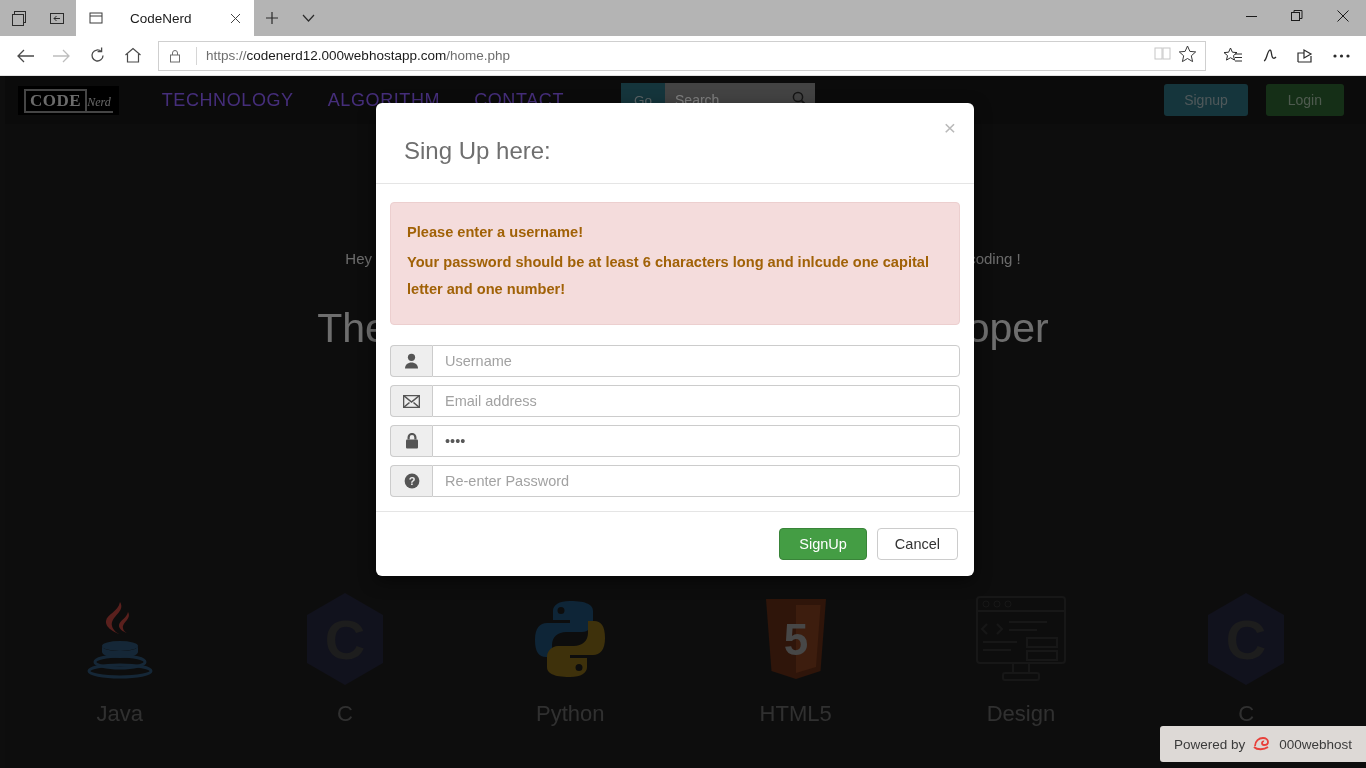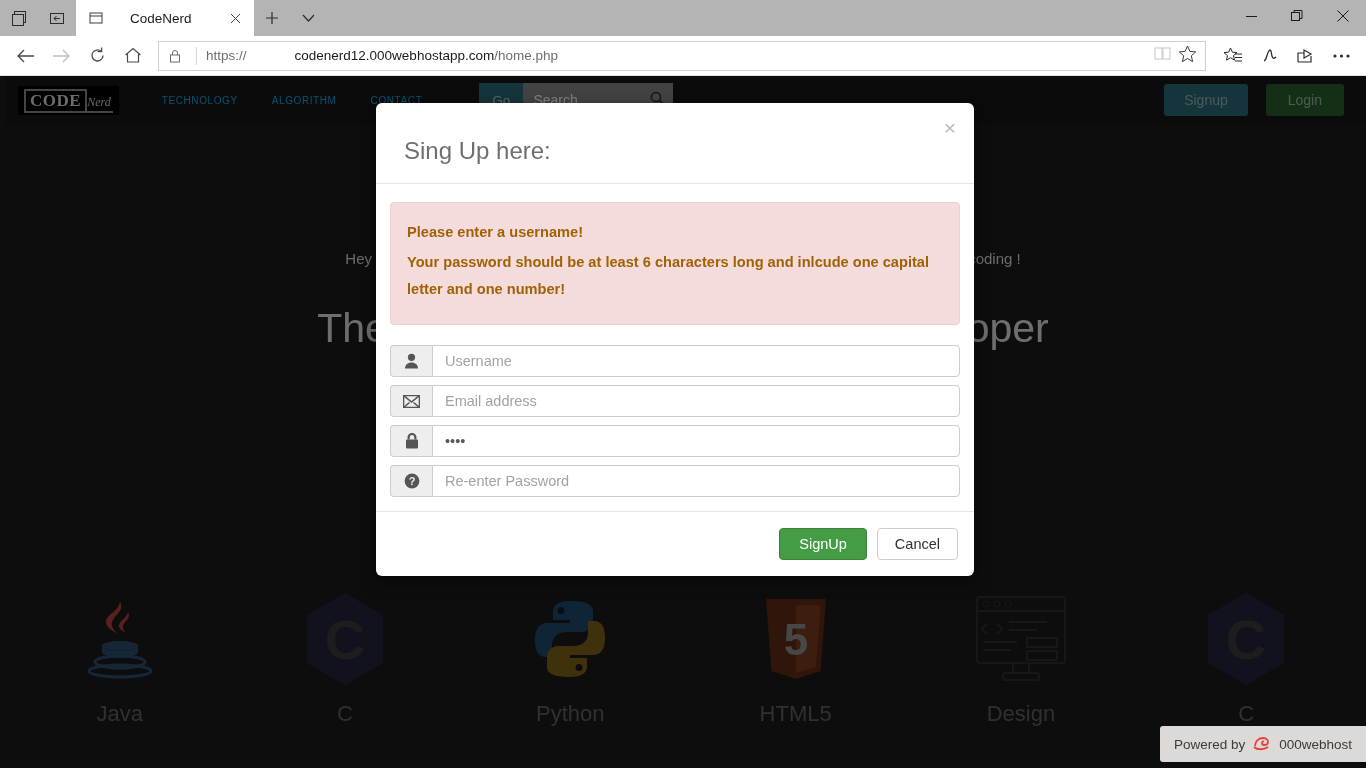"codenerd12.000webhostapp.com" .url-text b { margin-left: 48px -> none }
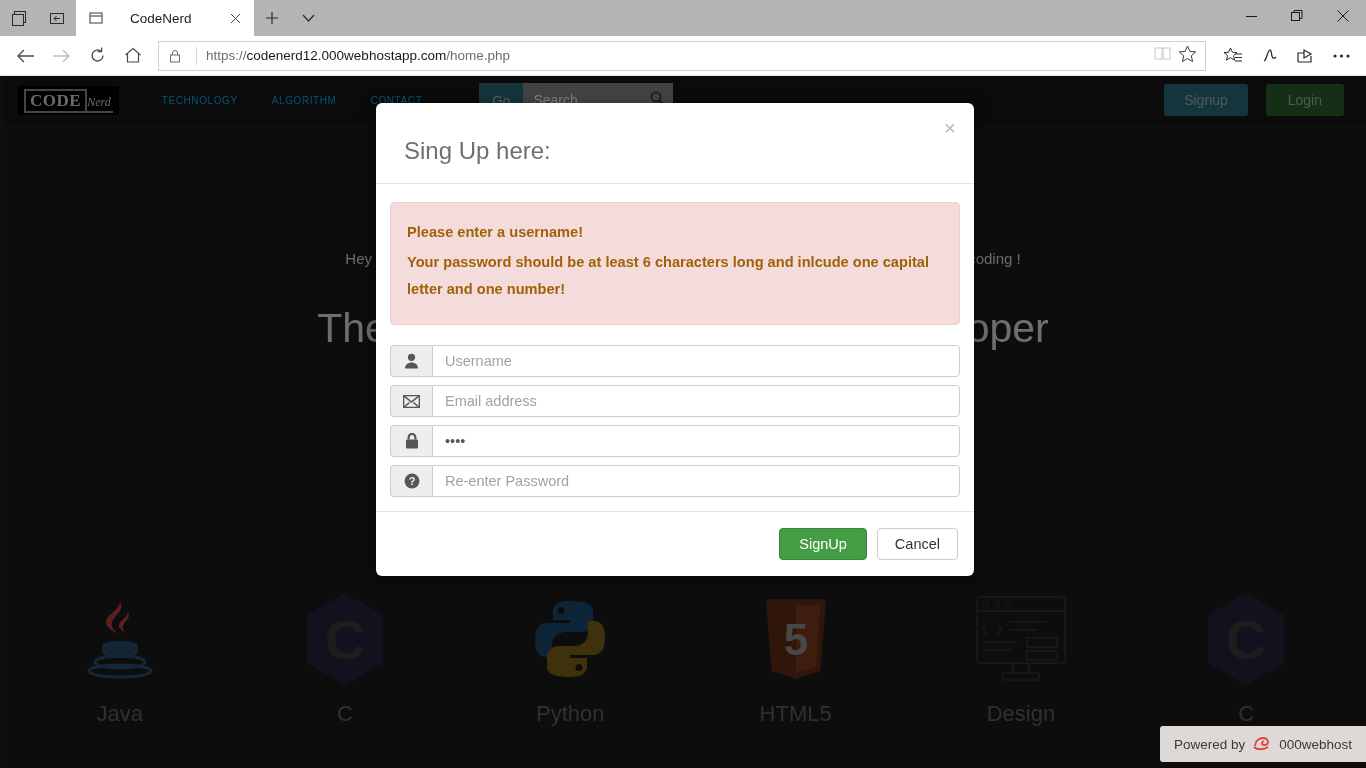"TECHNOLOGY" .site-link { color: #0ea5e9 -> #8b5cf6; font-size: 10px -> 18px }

---

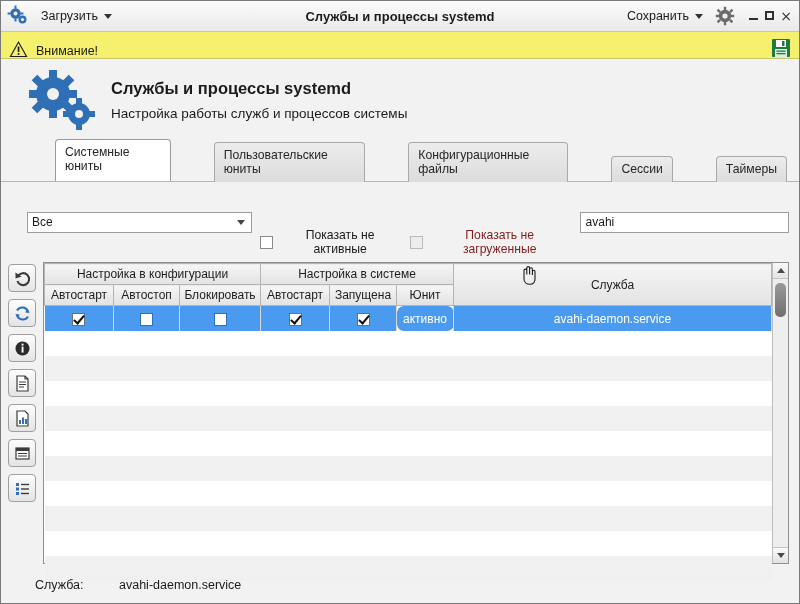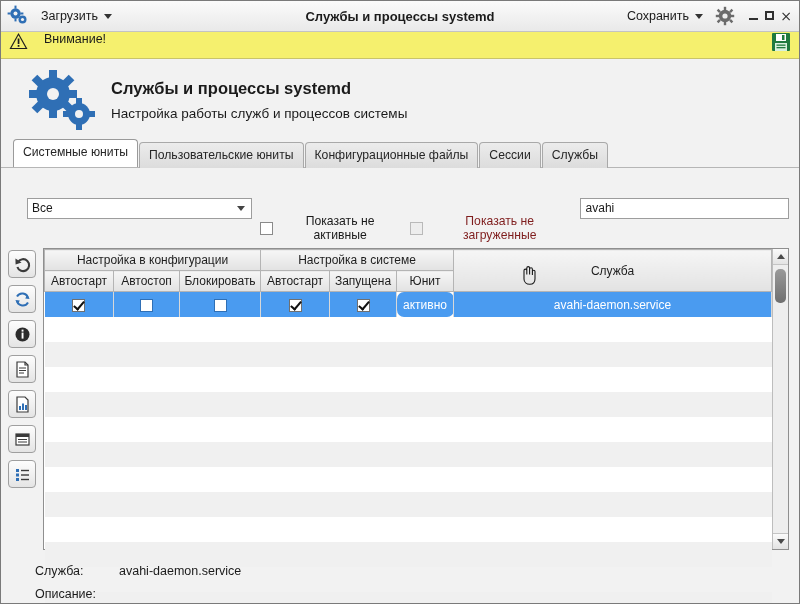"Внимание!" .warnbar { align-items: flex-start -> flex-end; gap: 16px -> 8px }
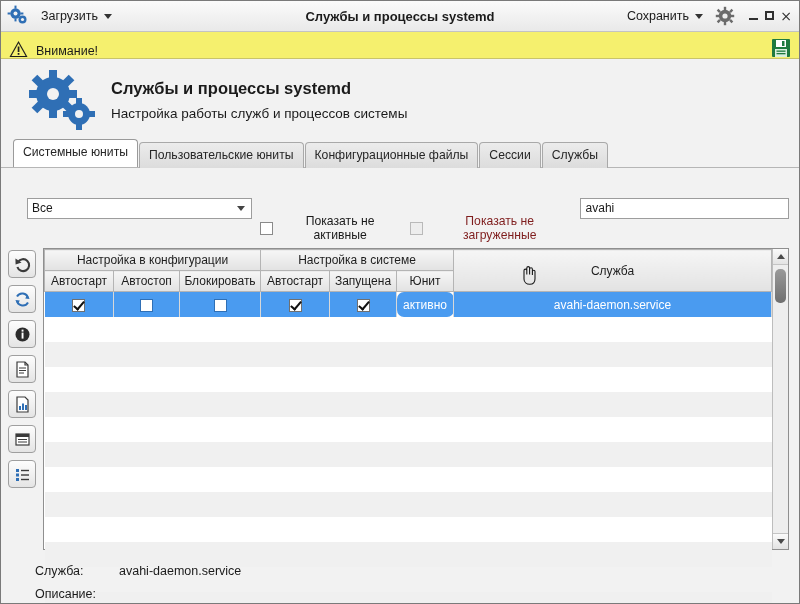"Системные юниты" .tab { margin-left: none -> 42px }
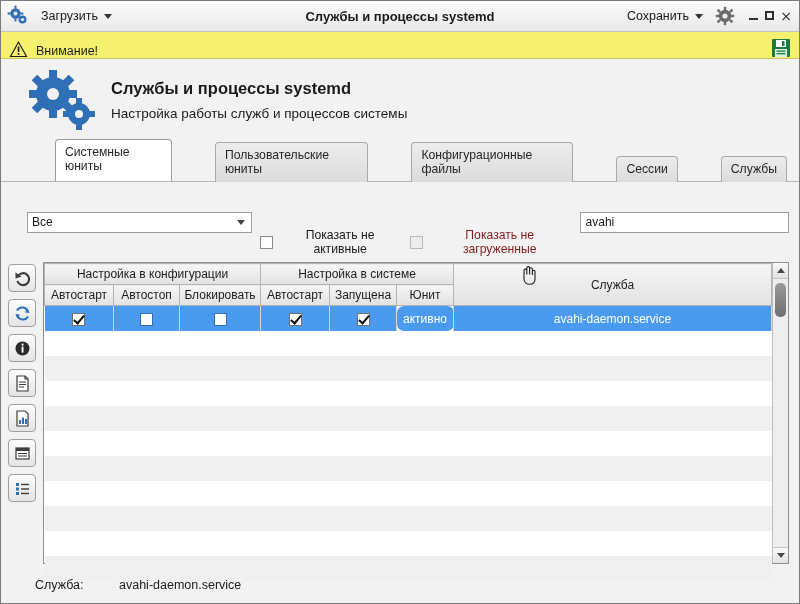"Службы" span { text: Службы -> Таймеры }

§ **The task**:
Return the lines above from the one with "margin-left: none ->" through the one with "text: Службы ->", verbatim and nothing else. Omit every picture.

§ **Task output**:
"Системные юниты" .tab { margin-left: none -> 42px }
"Службы" span { text: Службы -> Таймеры }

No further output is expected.